Since the official completion of the Human Genome Project in 2003, hundreds of thousands of human genomes have been sequenced and studied around the world. In genetics, however, “around the world” has often meant majoritarily populations of European descent, interspersed with few and often excluded samples from other ethnicities and geographical areas. As of 2021, 86% of studies on human genomes were based on individuals of European descent [1]. This is in part due to lack of sequencing resources outside of areas with majority populations of European descent (Europe, North America, Oceania). Coupled with lack of data, another deterrent for researchers has often been the need for additional statistical steps when studying multiple populations, to avoid falsely detecting genetic variation between populations as disease-causing variation.

So why does this matter? With the rise of Genome-Wide Association Studies (GWAS), researchers have identified a plethora of genetic variants associated with various diseases. The synthesis of many such studies has led to the development of polygenic risk scores, which score the risk of an individual of developing a disease based on the variants they have in their genome. A 2021 study [2] found that polygenic risk scores for breast cancer, based on previous GWAS and other association studies, although significantly predictive of breast cancer risk for women from European, African and Latin ancestry, remained less accurate predictors in African women. Interestingly, even this study, which outlines the importance of including individuals of non-European descent in genetic studies, notes that its effect sizes for women of African descent were significantly smaller. Not only this, but all participating individuals were recorded in US medical centers, when genomes from African American women are not necessarily representative of the genetic makeup of women from various parts of continental Africa [1]. 

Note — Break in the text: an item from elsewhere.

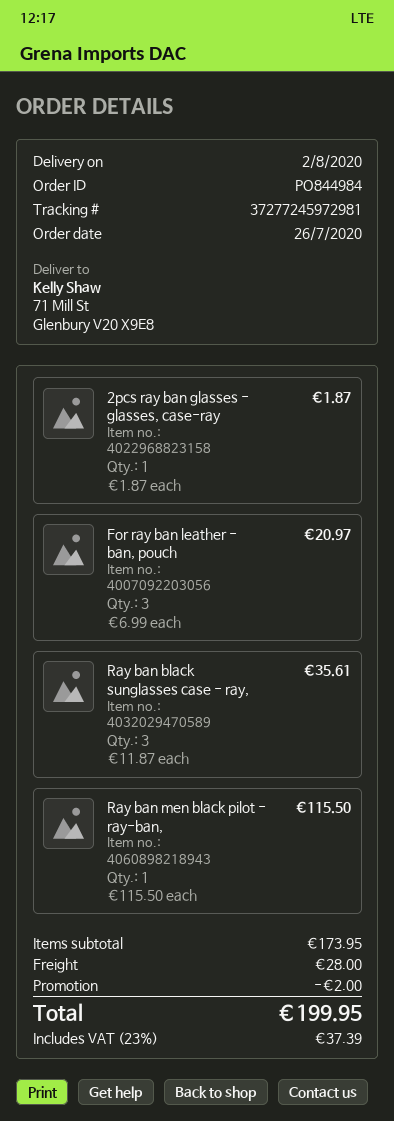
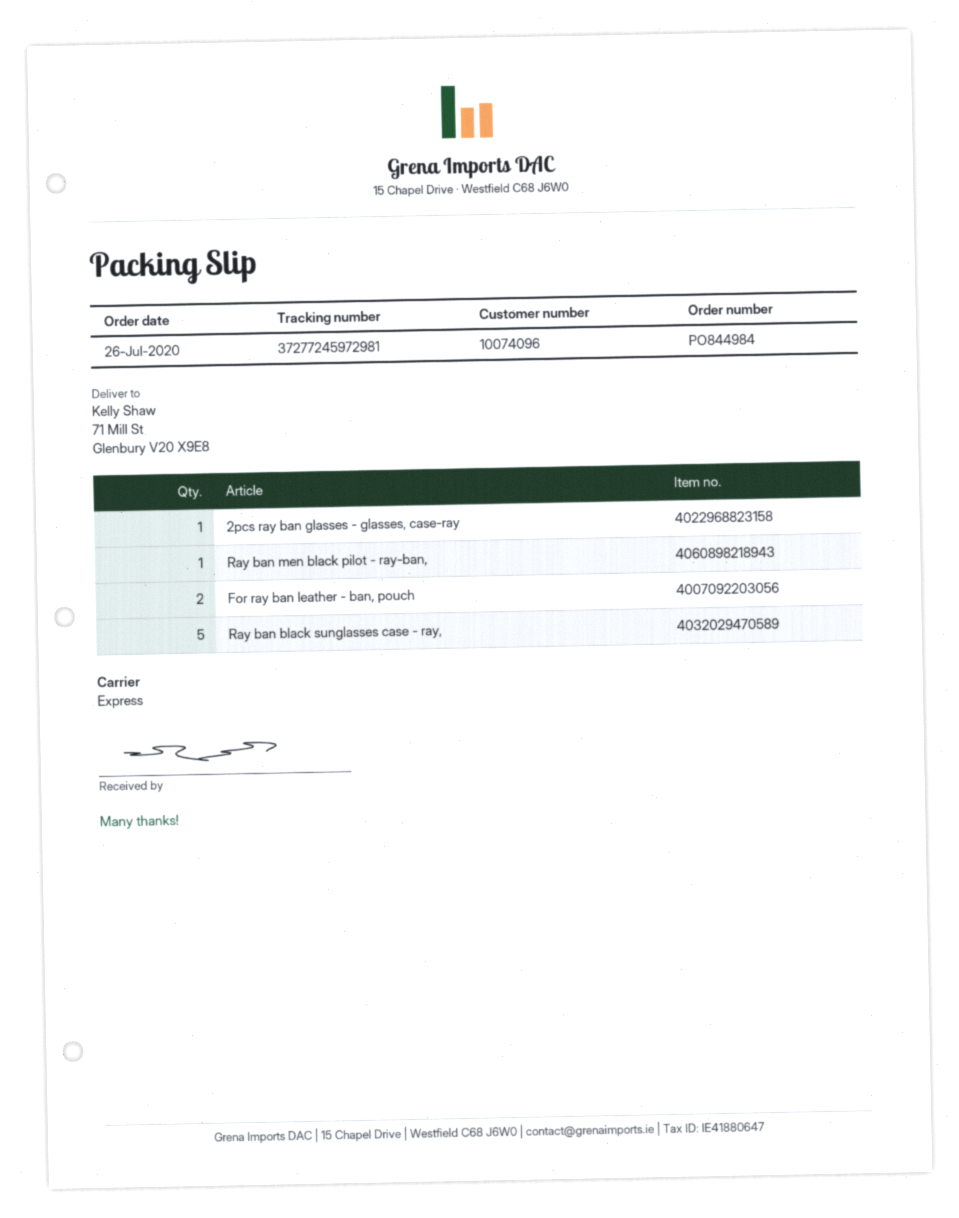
For ray ban leather - ban, pouch: 3 -> 2
Ray ban black sunglasses case - ray,: 3 -> 5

This is only one of many examples. Cystic fibrosis, for instance, is a Mendelian disease whose genetic cause varies greatly between European and African American populations. 70% of European patients have a causal mutation called ΔF508 in the CFTR gene, only present in 29% of African American patients. Over 2,000 mutations in the CFTR gene can cause cystic fibrosis, and different mutations are thought to affect pathology and treatment requirements [3], making it essential to understand the main causes of the disease in populations beyond those of European ancestry. Another study from 2019 looked at polygenic risk scores from the UK BioBank across 17 different traits and showed that the accuracy of these predictions significantly declined for continental African populations (fig.1)[4]. We thus lack the genetic tools to accurately predict and treat genetic diseases in African and African American populations.


Fig. 1: “Prediction accuracy relative to European-ancestry individuals across 17 quantitative traits and 5 continental populations in the UKBB.” Figure from [4].

What does all of this mean? Institutional and government funding, along with scientific effort and initiative, must be directed towards diversity in genomic studies, if the existing gap in the healthcare of patients of non-European descent is not to be exacerbated. Even the most recent studies, such as a recent GWAS on height, praised for diversity as the largest GWAS ever conducted [5], are nowhere near representing the ethnic and geographic diversity of the global population.


References
1. Fatumo, S., et al., A roadmap to increase diversity in genomic studies. Nature Medicine, 2022. 28(2): p. 243-250.
2. Liu, C., et al., Generalizability of Polygenic Risk Scores for Breast Cancer Among Women With European, African, and Latinx Ancestry. JAMA Network Open, 2021. 4(8): p. e2119084-e2119084.
3. Sirugo, G., S.M. Williams, and S.A. Tishkoff, The Missing Diversity in Human Genetic Studies. Cell, 2019. 177(1): p. 26-31.
4. Martin, A.R., et al., Clinical use of current polygenic risk scores may exacerbate health disparities. Nature Genetics, 2019. 51(4): p. 584-591.
5. Yengo, L., et al., A saturated map of common genetic variants associated with human height. Nature, 2022. 610(7933): p. 704-712.